All of which should make you ask: Wait, why’d they make this? Rim of the World is the kind of perfectly fun mid-list movie that, as Stentz says, used to get made all the time, but now isn’t. Why is Netflix reheating what seem like cultural leftovers?

Today, big studios—facing declining movie attendance overall—depend on massive franchises, cinematic universes like the Marvel movies to deliver billion-dollar grosses at thousands of theaters worldwide. “This squeezed out a huge number of genres and formats and styles, even those that were massive hits in the ’80s, ’90s, and beyond,” says Matthew Ball, a digital media analyst, in an email. “This change in theatrical supply is separate from audience demand and interest in this content. Audiences still love rom-coms (which have been largely dropped by the major studios) and kid-focused adventure/thrillers.”
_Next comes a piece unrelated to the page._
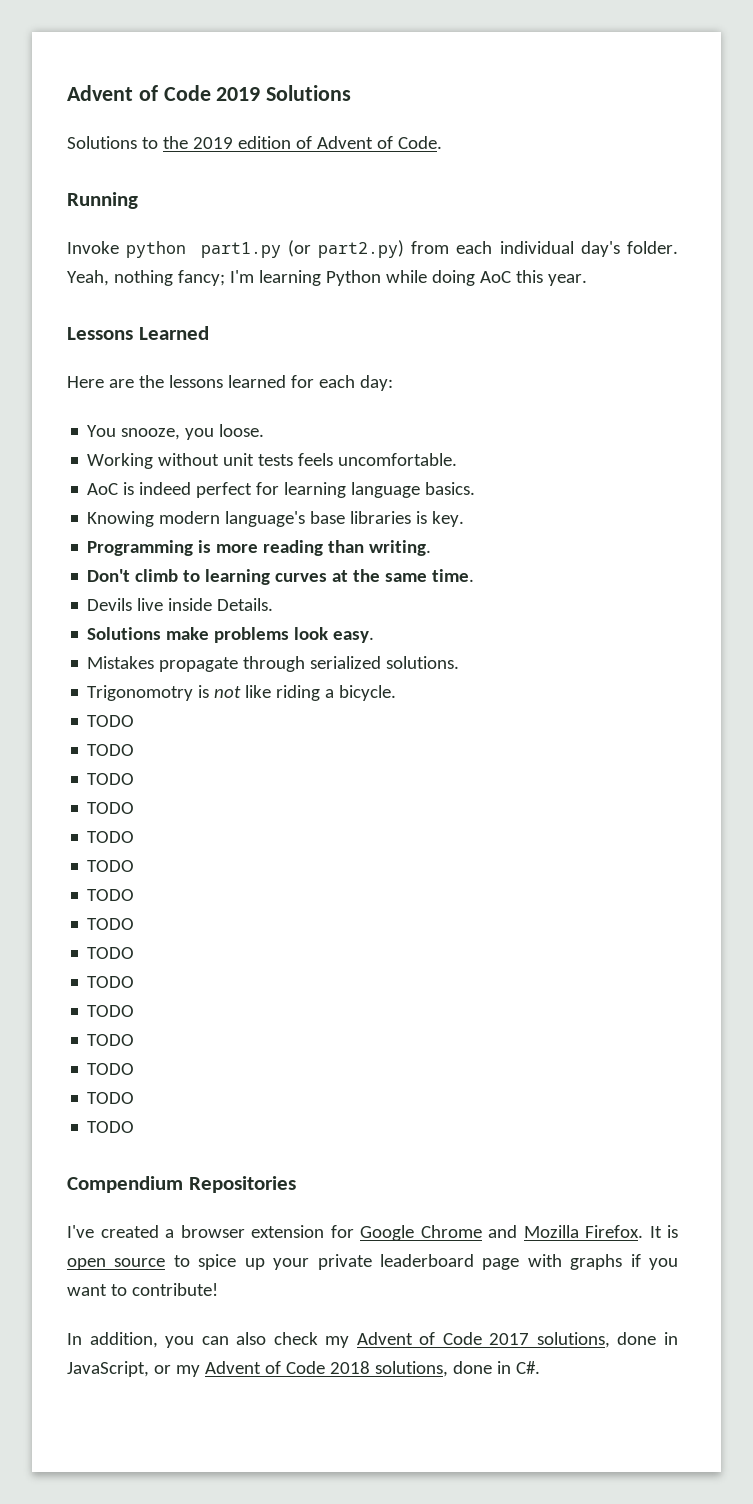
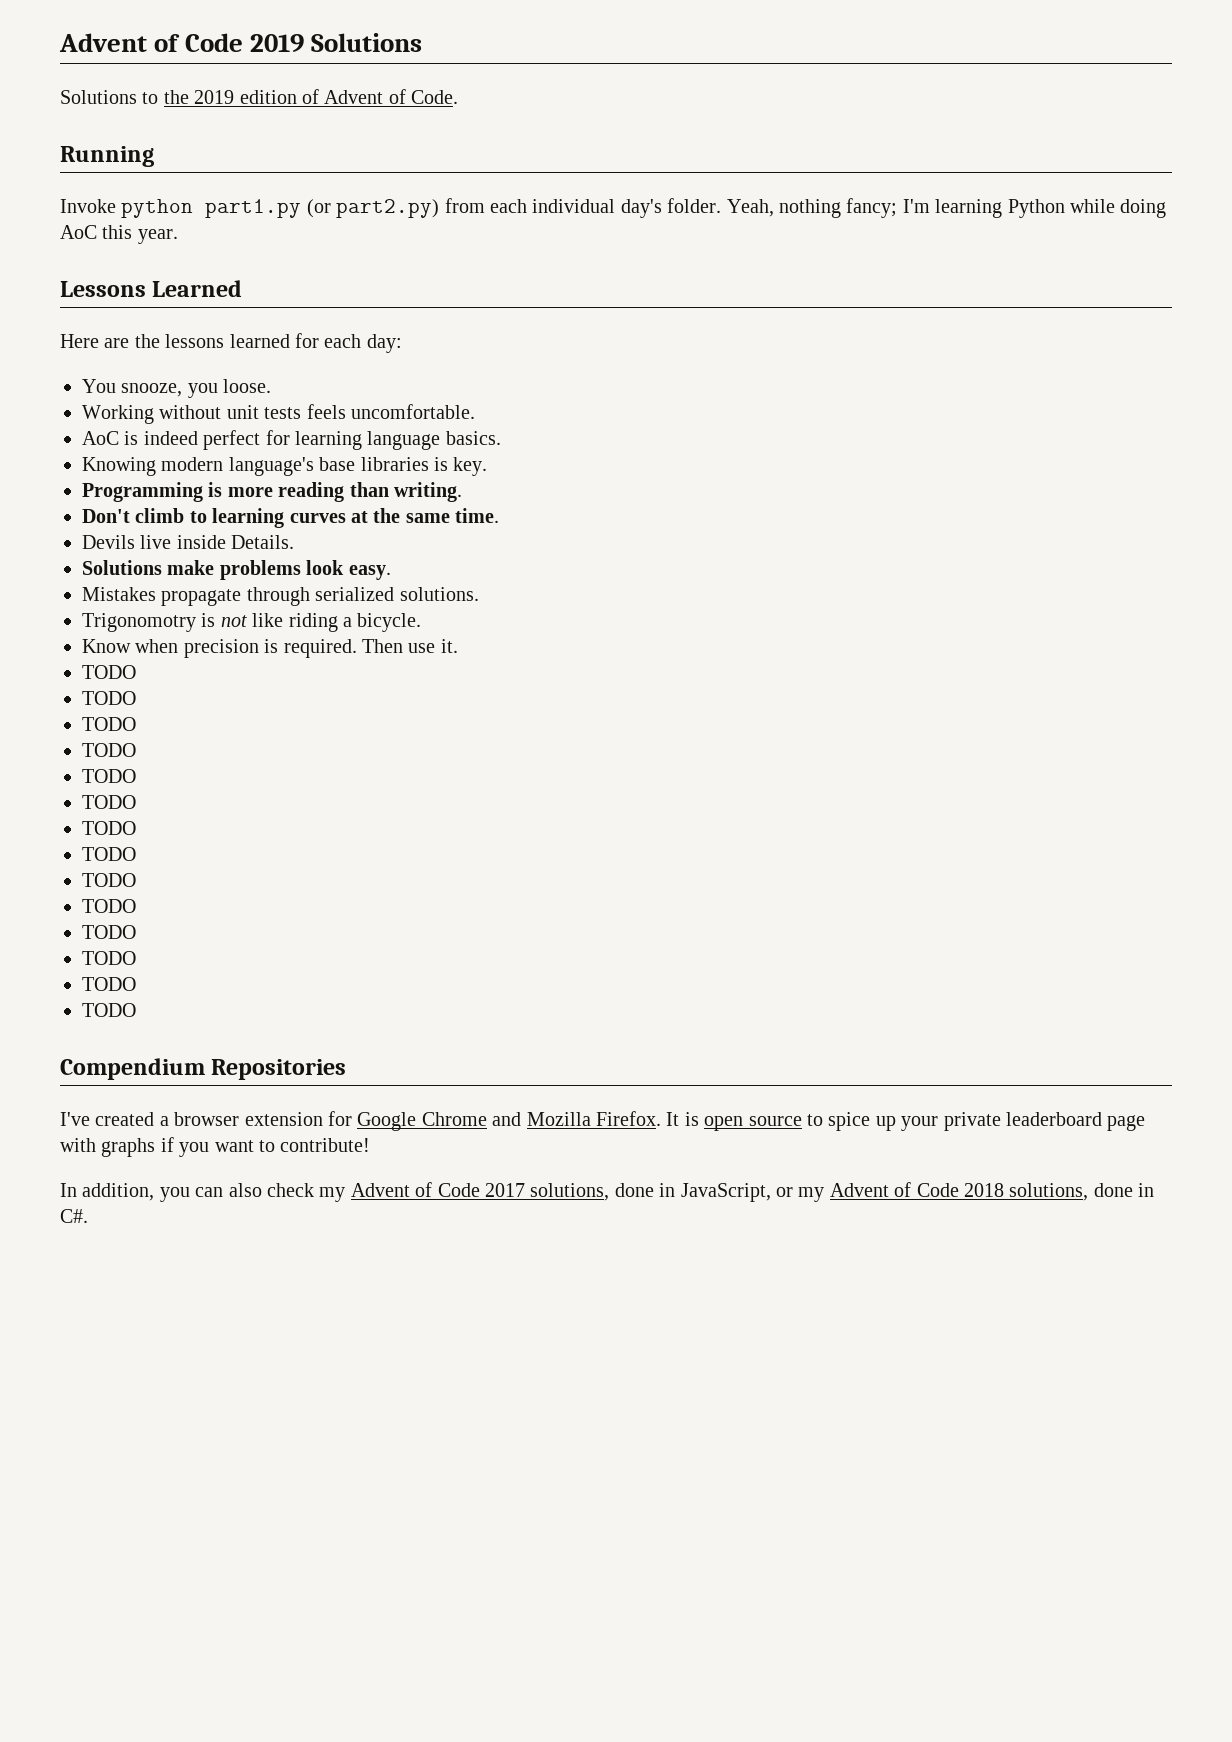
[87,715,135,727] TODO -> [82,639,458,658] Know when precision is required. Then use it.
So Netflix is, in a sense, hitting ’em where they ain’t

17) I had already queued this up as literally the dumbest electoral college take I had ever seen, “Rural Americans would be serfs if we abolished the Electoral College” when I saw Smotus‘ succinct take, “The argument here is yes the Electoral College gives our minority group an outsized voice in presidential elections, but we deserve it because we grow food.”

18) This NYT magazine article “How Data (and Some Breathtaking Soccer) Brought Liverpool to the Cusp of Glory” was terrific.  A true must-read for my fellow fans of both soccer and data.  Also, interesting that even with a ton of data, it seems that far-and-away the greatest utility is simply in player personnel decisions and is not meaningfully changing the way the game is played (unlike, say, the NBA).